[Web page revision data]
::::

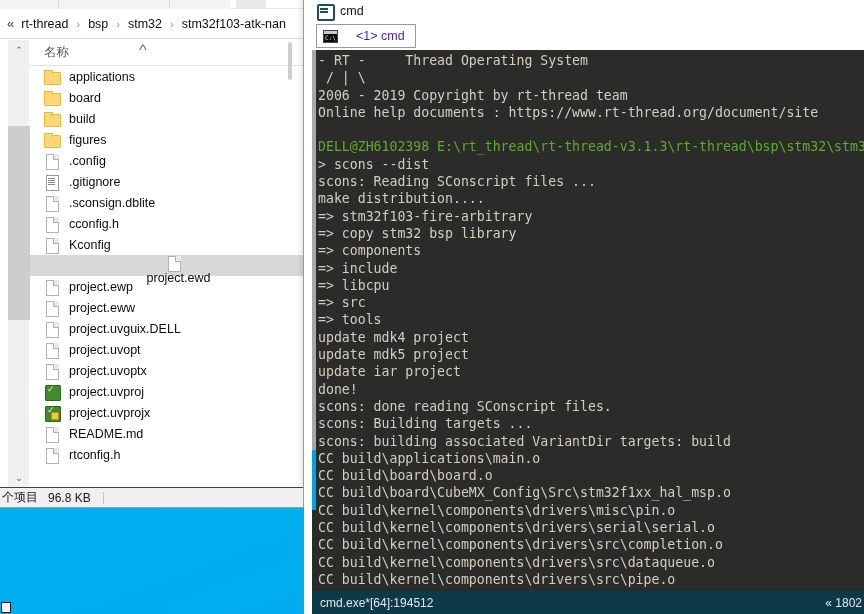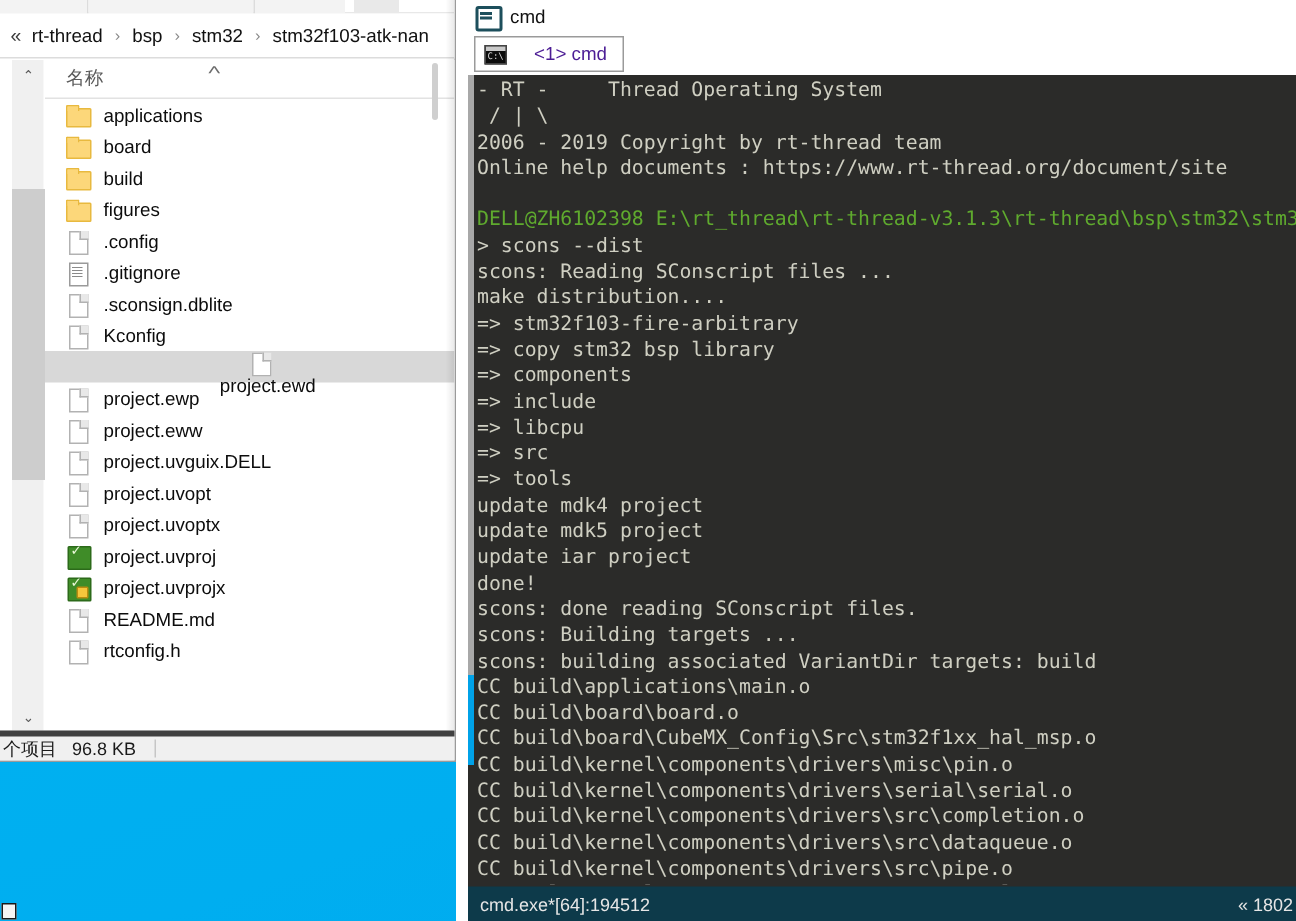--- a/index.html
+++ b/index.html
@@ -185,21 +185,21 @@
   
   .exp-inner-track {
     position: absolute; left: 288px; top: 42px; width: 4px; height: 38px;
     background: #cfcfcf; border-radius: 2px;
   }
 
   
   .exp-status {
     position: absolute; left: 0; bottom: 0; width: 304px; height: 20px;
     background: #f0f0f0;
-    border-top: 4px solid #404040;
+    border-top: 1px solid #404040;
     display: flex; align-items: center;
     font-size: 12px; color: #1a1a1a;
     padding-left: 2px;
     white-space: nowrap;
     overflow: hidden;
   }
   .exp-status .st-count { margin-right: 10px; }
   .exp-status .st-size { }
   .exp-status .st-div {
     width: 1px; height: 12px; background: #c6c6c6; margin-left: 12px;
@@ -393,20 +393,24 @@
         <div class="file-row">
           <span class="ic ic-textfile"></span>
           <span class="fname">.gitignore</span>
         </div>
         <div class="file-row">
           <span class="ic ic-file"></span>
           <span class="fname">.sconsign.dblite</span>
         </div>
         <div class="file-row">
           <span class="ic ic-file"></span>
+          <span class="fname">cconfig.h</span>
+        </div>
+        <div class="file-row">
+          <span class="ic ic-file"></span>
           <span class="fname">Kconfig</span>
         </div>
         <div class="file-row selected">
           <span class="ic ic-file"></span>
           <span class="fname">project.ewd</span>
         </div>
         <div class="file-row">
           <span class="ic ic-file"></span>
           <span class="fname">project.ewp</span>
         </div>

::::

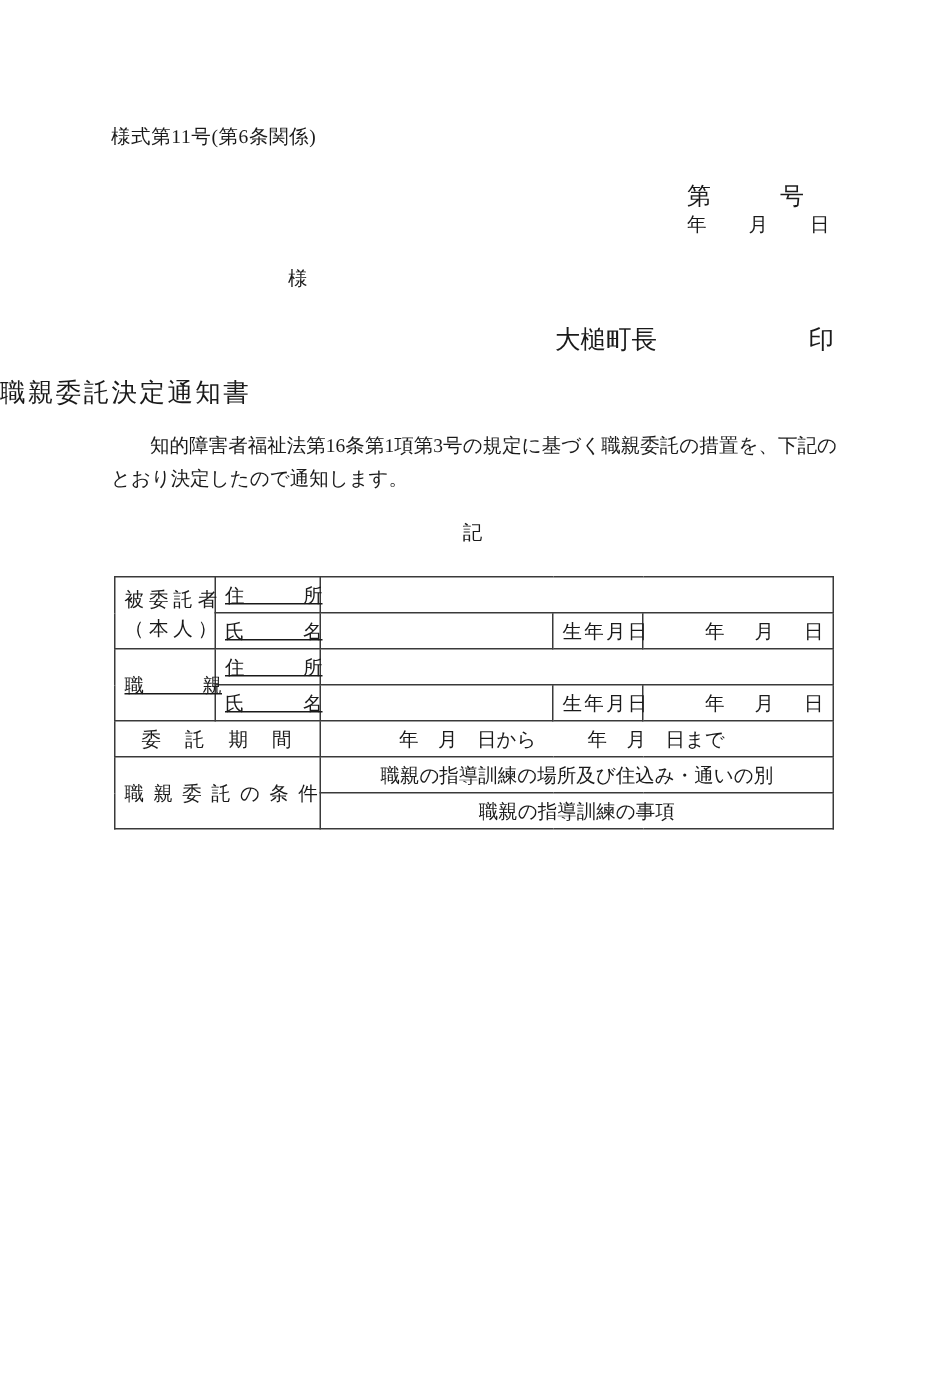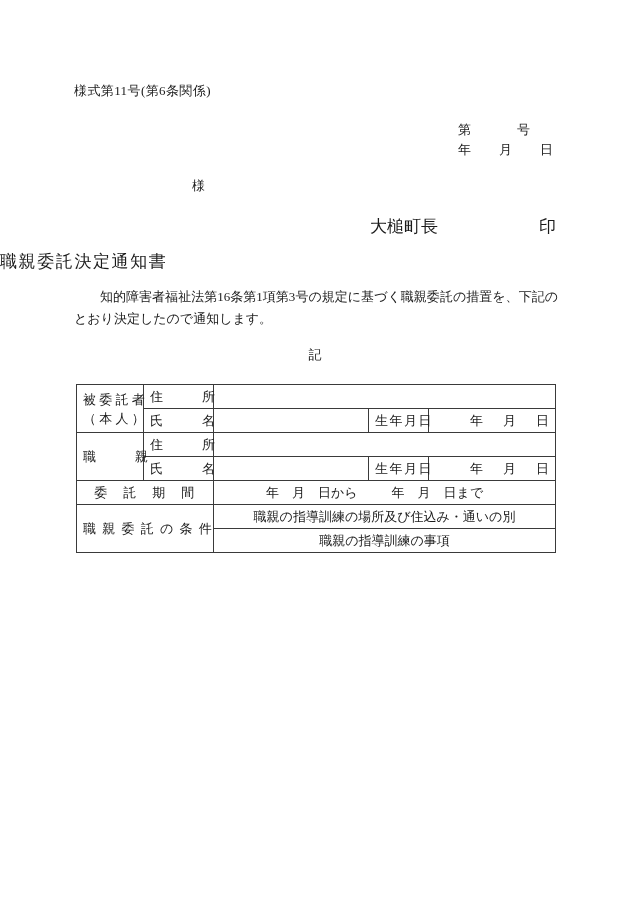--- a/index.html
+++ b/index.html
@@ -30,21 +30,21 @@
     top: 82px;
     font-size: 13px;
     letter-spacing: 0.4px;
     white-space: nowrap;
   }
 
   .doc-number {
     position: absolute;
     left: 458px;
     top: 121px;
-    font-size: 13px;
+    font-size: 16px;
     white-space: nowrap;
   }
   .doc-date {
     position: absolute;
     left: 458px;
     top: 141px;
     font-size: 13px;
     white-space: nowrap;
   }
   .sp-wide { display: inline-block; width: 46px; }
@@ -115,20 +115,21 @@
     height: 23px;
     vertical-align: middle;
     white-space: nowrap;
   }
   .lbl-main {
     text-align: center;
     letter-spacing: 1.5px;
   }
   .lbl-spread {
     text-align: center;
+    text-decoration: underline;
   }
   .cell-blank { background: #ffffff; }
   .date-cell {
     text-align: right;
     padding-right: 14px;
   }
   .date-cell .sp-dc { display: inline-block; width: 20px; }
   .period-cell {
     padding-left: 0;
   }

::::

*Instructions to follow*. Once you have counted the lines of the records that contain the word "position", give the count and nothing else.

*Answer*. 4